• [How to complete this task] Only the lines from the first line of the records through the line containing "left:479px;top:300px;width:48px;" belong in the answer. Copy them exactly.

[Front-end code change data]
········

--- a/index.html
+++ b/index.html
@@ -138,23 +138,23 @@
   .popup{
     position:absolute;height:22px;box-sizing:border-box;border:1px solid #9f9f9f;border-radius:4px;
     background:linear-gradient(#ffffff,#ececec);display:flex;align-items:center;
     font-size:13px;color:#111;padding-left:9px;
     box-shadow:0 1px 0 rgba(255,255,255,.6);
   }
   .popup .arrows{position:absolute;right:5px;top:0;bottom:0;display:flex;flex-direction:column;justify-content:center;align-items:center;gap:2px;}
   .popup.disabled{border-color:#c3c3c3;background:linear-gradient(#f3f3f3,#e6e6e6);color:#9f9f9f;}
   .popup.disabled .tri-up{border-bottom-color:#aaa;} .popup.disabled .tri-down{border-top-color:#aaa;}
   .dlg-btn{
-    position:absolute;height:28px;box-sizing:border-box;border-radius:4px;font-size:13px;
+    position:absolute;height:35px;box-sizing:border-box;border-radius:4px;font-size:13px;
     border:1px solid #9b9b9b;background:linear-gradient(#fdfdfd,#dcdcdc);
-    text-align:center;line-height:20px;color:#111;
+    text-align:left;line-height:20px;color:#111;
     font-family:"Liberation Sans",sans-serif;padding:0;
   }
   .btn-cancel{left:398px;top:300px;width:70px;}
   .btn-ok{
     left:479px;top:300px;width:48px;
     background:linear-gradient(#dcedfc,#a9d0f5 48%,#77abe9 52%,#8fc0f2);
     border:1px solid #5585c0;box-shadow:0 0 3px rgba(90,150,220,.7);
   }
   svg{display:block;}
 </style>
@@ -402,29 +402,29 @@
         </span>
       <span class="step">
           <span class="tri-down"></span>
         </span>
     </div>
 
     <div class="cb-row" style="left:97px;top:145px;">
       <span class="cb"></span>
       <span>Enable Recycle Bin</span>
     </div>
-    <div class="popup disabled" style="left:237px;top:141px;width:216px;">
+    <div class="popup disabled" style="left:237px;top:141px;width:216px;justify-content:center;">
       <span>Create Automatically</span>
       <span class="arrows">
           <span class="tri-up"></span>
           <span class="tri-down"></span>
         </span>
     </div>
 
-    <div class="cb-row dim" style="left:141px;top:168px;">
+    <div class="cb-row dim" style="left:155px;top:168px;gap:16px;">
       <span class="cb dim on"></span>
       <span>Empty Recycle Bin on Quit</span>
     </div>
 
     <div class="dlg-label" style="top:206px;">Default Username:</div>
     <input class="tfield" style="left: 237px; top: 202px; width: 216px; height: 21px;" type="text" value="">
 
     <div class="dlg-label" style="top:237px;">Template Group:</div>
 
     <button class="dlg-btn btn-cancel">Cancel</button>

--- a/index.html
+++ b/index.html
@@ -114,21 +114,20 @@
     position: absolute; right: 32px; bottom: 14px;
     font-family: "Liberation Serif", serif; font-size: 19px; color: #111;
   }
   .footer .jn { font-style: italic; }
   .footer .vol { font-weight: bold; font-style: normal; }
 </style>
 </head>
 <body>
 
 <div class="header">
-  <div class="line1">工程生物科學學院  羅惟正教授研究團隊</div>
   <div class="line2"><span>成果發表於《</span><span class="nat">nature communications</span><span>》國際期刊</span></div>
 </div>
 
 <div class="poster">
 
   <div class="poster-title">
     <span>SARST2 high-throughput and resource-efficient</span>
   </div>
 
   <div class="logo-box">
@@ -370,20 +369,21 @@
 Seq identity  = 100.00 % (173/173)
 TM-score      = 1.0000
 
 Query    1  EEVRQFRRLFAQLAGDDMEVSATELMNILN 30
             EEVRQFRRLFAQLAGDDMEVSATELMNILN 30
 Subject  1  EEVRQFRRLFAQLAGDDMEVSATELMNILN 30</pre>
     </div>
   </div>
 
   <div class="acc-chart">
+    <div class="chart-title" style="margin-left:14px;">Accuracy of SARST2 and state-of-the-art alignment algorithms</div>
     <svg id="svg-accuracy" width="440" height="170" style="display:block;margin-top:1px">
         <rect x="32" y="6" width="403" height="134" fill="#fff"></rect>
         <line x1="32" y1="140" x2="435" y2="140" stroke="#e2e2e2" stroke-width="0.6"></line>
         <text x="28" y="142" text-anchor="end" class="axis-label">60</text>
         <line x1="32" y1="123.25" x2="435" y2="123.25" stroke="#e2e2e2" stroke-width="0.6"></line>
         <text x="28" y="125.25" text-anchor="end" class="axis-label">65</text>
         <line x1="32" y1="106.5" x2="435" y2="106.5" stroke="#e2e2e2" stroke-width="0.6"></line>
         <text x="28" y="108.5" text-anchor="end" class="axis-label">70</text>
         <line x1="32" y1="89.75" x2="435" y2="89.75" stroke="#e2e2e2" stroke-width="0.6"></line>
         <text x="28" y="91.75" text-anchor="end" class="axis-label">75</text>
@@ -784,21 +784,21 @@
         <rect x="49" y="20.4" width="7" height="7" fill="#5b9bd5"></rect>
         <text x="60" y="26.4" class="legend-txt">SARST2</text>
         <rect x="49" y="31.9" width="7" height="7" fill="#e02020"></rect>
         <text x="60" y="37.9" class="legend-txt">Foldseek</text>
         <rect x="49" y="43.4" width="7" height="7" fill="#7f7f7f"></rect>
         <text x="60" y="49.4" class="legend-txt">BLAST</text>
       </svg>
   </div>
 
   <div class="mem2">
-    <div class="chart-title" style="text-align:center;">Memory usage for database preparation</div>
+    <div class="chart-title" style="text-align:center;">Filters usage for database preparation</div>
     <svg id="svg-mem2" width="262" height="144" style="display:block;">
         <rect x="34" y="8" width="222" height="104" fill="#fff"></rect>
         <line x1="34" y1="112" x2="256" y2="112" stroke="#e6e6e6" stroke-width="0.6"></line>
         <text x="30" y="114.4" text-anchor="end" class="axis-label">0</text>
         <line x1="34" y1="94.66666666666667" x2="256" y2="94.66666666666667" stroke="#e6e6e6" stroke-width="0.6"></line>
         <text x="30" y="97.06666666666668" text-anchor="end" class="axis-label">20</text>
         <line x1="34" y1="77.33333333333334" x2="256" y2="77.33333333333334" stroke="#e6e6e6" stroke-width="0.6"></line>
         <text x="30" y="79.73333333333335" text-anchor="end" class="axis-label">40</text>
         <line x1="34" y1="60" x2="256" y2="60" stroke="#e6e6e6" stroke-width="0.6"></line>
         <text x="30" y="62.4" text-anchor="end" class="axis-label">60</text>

········

• [Response to this task]
--- a/index.html
+++ b/index.html
@@ -138,23 +138,23 @@
   .popup{
     position:absolute;height:22px;box-sizing:border-box;border:1px solid #9f9f9f;border-radius:4px;
     background:linear-gradient(#ffffff,#ececec);display:flex;align-items:center;
     font-size:13px;color:#111;padding-left:9px;
     box-shadow:0 1px 0 rgba(255,255,255,.6);
   }
   .popup .arrows{position:absolute;right:5px;top:0;bottom:0;display:flex;flex-direction:column;justify-content:center;align-items:center;gap:2px;}
   .popup.disabled{border-color:#c3c3c3;background:linear-gradient(#f3f3f3,#e6e6e6);color:#9f9f9f;}
   .popup.disabled .tri-up{border-bottom-color:#aaa;} .popup.disabled .tri-down{border-top-color:#aaa;}
   .dlg-btn{
-    position:absolute;height:28px;box-sizing:border-box;border-radius:4px;font-size:13px;
+    position:absolute;height:35px;box-sizing:border-box;border-radius:4px;font-size:13px;
     border:1px solid #9b9b9b;background:linear-gradient(#fdfdfd,#dcdcdc);
-    text-align:center;line-height:20px;color:#111;
+    text-align:left;line-height:20px;color:#111;
     font-family:"Liberation Sans",sans-serif;padding:0;
   }
   .btn-cancel{left:398px;top:300px;width:70px;}
   .btn-ok{
     left:479px;top:300px;width:48px;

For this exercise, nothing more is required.